Self-Interference Cancellation for Full-Duplex Underwater Acoustic systems
Underwater acoustic (UWA) communication suffers from the limited available bandwidth for data transmission.
To maximise the capacity of the acoustic links, we consider full-duplex (FD) communications, where a transceiver simultaneously transmits and receives data in the same frequency band.
The main obstacle of achieving FD communication is the strong self-interference (SI) introduced by the near-end transmission. In some communication scenarios, the SI can be 100 dB higher than the receiver noise floor. The residual SI will reduce the signal to noise ratio (SNR) of the far-end desired signal and thus degrade the system performance.

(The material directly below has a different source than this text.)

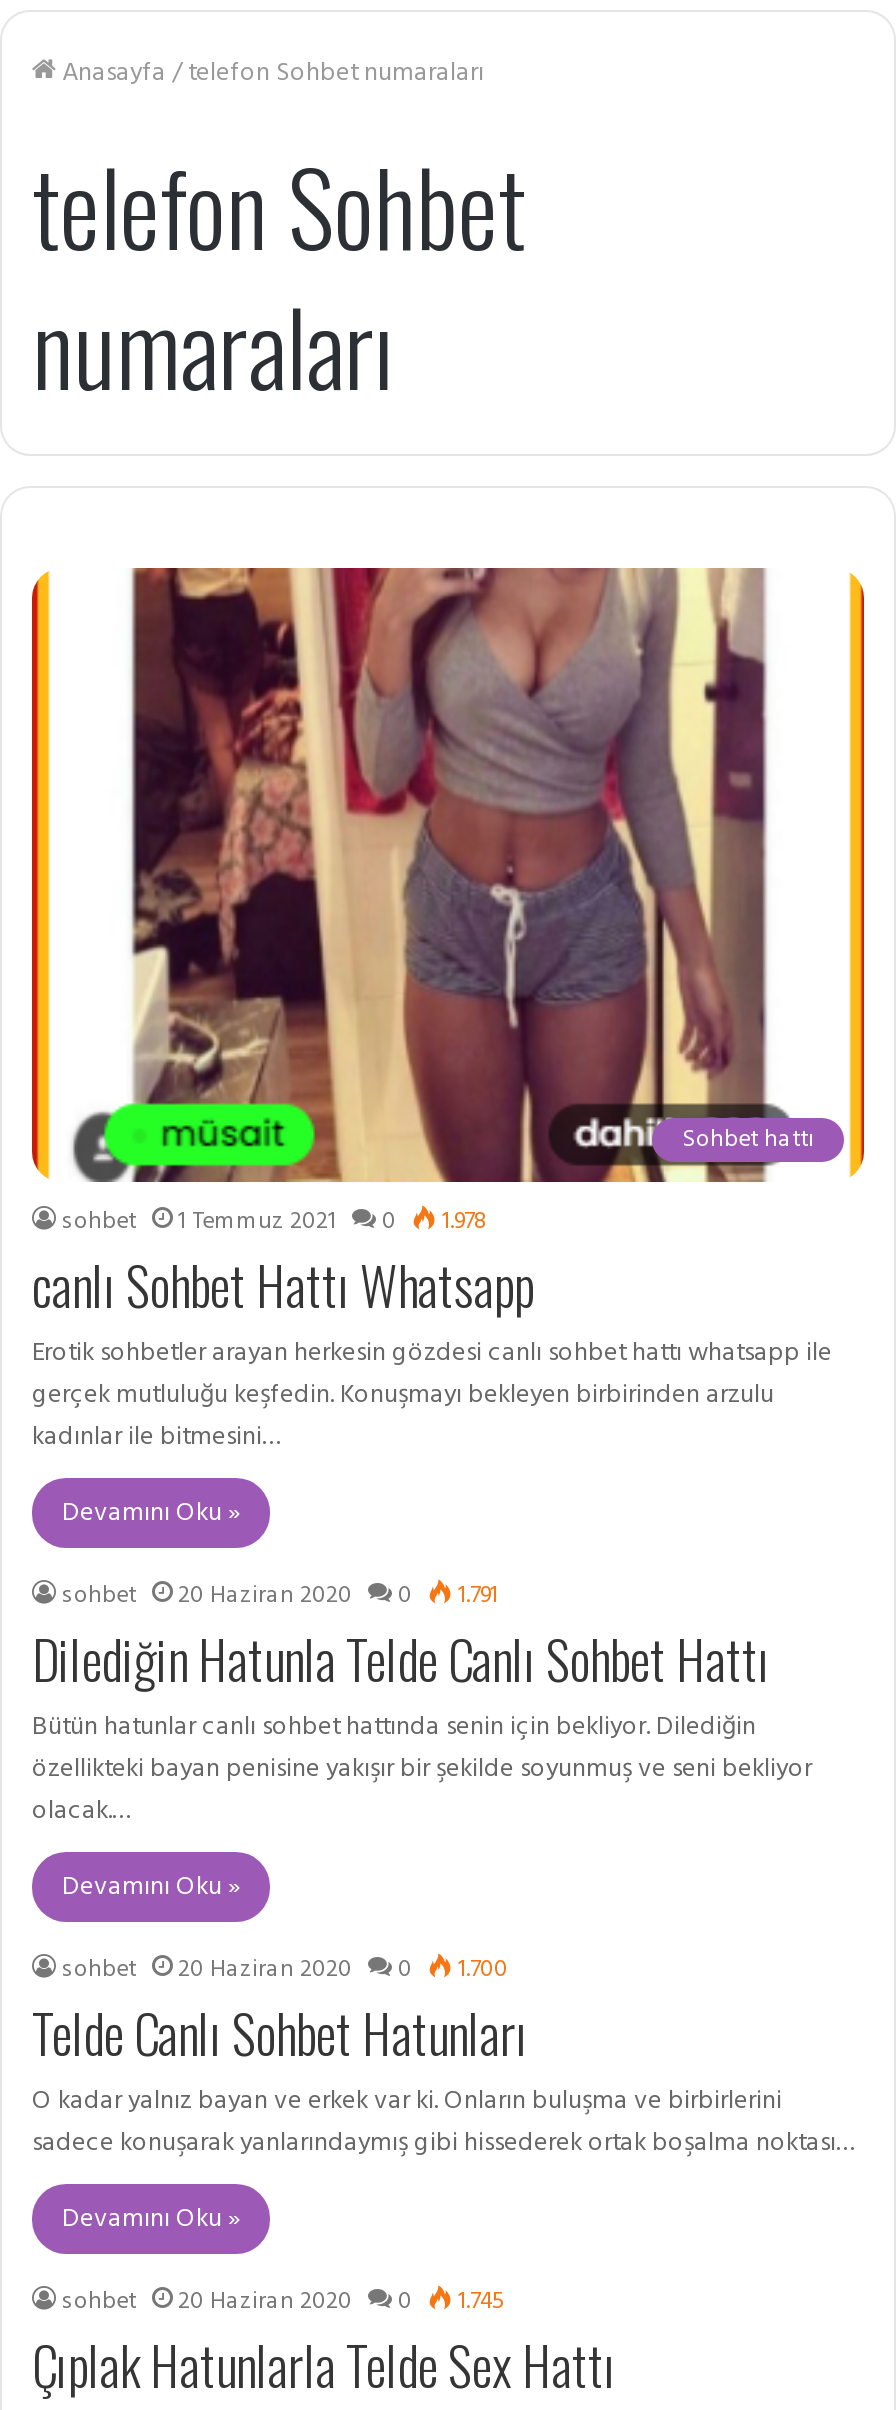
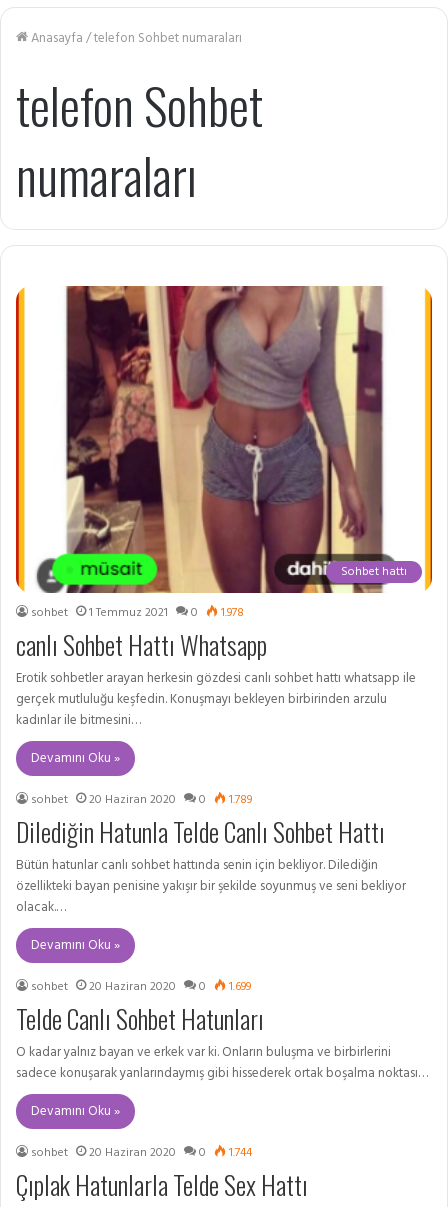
[62,1577,498,1617] sohbet 20 Haziran 2020 0 1.791 -> [31,790,252,810] sohbet 20 Haziran 2020 0 1.789
[62,1951,508,1991] sohbet 20 Haziran 2020 0 1.700 -> [31,977,251,997] sohbet 20 Haziran 2020 0 1.699
[62,2283,504,2323] sohbet 20 Haziran 2020 0 1.745 -> [31,1143,252,1163] sohbet 20 Haziran 2020 0 1.744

The aim of this project is to achieve a high level of SIC in FD UWA systems. The main approach applied for SIC is digital cancellation. The main factors that limit the digital cancellation performance come from the imperfections of the equipment and the time-varying nature of the UWA channels.
To address the distortions introduced in the transmit and receive chains, different structures of the digital SI canceller have been investigated. Regarding the fast channel variation due to the moving lake/sea surfaces, two approaches have been proposed; one is to use interpolating adaptive filtering algorithms which are capable of tracking the fast-varying channels, the other approach is to use multiple hydrophones for adaptive beamforming.
An acoustic-domain SIC scheme using multiple projectors has been proposed to achieve extra amount of SI in the acoustic domain before digital cancellation. Based on the experimental results, it can be concluded that a high level of SIC has been achieved with the SI canceller structure and novel adaptive filtering algorithms proposed in this work.